More than 100 area residents turned out for a special celebration of food and culture on Madison’s south side at the Badger Rock Neighborhood Center Sunday, Oct. 25, called “Celebrating Madison Through Our Senses.” In coordination with Centro Hispano, Sustain Dane, and the Center for Resilient Cities, the event hosted five teams of community cooks to share their passion for the cuisine of their ethnic heritage along with the stories of signature meals prepared in the warm embrace of friends and family.

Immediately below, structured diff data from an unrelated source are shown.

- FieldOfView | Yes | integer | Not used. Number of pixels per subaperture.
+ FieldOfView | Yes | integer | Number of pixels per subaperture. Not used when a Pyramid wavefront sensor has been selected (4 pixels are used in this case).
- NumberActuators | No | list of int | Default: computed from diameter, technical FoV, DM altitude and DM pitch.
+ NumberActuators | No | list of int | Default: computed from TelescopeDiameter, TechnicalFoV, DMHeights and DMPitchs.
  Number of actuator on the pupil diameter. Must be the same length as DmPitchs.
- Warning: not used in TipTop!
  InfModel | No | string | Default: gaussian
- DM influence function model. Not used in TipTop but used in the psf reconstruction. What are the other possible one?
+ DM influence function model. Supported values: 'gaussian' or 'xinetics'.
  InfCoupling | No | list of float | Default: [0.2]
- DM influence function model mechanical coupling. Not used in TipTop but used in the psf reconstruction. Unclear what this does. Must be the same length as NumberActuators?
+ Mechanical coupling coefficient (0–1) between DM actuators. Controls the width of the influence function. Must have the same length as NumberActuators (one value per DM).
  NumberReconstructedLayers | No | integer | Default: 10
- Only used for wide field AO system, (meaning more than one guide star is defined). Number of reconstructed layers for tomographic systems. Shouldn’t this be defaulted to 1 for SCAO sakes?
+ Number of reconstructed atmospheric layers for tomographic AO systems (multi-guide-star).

“So many of us are from so many different places. It was dope!” said Devon Hamilton, a student at the University of Wisconsin-Madison. He and his partner, Leland Pan, whipped up a steaming pot of black-eyed peas and cornbread, a favorite dish from childhood. Hamilton said the event stirred his excitement for both food and community engagement. “I love to eat and I love to cook and I love to just be in a place that makes people happy and I think that food does that,” he said. “Food is a universal language. And cook[ing] for people is a way to speak to them from your heart.”
Organized to bring together the many different cultures of this thriving community, the project called Our Madison Through My Senses aims to give voice to the shared values of neighbors who don’t regularly communicate through words. The exchange of smells, tastes, and textures instead provide an opportunity for understanding that defies the cultural buriers that so often stand in the way. And by sharing these recipes in a cookbook, the creators of this event hope to build relationships that will last well into the future.

“The idea of the cookbook was designed because we felt that people wanted to share stories and to share their lives with one another,” said Sonya Sankaran, program specialist at the Center for Resilient Cities. “The cookbook is a way to bring people together to tell their stories, to validate their stories. But it’s also a historical document of this part of the city at this moment in time — who lives here and what they’re doing and how they correlate to each other, to be celebrated for who they are what their identity is.”

Each of the five dishes were shared as part of a neighborhood feast of delicious flavors. In a friendly competition, the entries were judged by a panel of local experts who selected the dish they enjoyed most. But without playing favorites everyone enjoyed the chance to sample the rich assortment of culinary talent and technique.

“Madison has a great collection of eclectic cultures and peoples,” said judge Adam Haen of the Feed Kitchen. “It’s great that they can all get together in an event like this. You’ve got South America. You’ve got Bangladesh. You’ve got soul food! It’s just awesome to see all the different influences.”
Though one cook was declared the winner, everyone who participated received a small prize and the satisfaction of pride for their accomplishments.

“People were so excited about the different kinds of foods and the representation of the community,” Sankaran said. “You could tell they were sharing the chef’s joy at the end when they got their prizes. There was a lot of sharing of emotion.”

Each of the recipes will be compiled along with other neighborhood delicacies in a collection called Our Madison Through Our Sense Community Cook Book. Once a plan for publishing and distribution is devised, copies will be available at various area locations.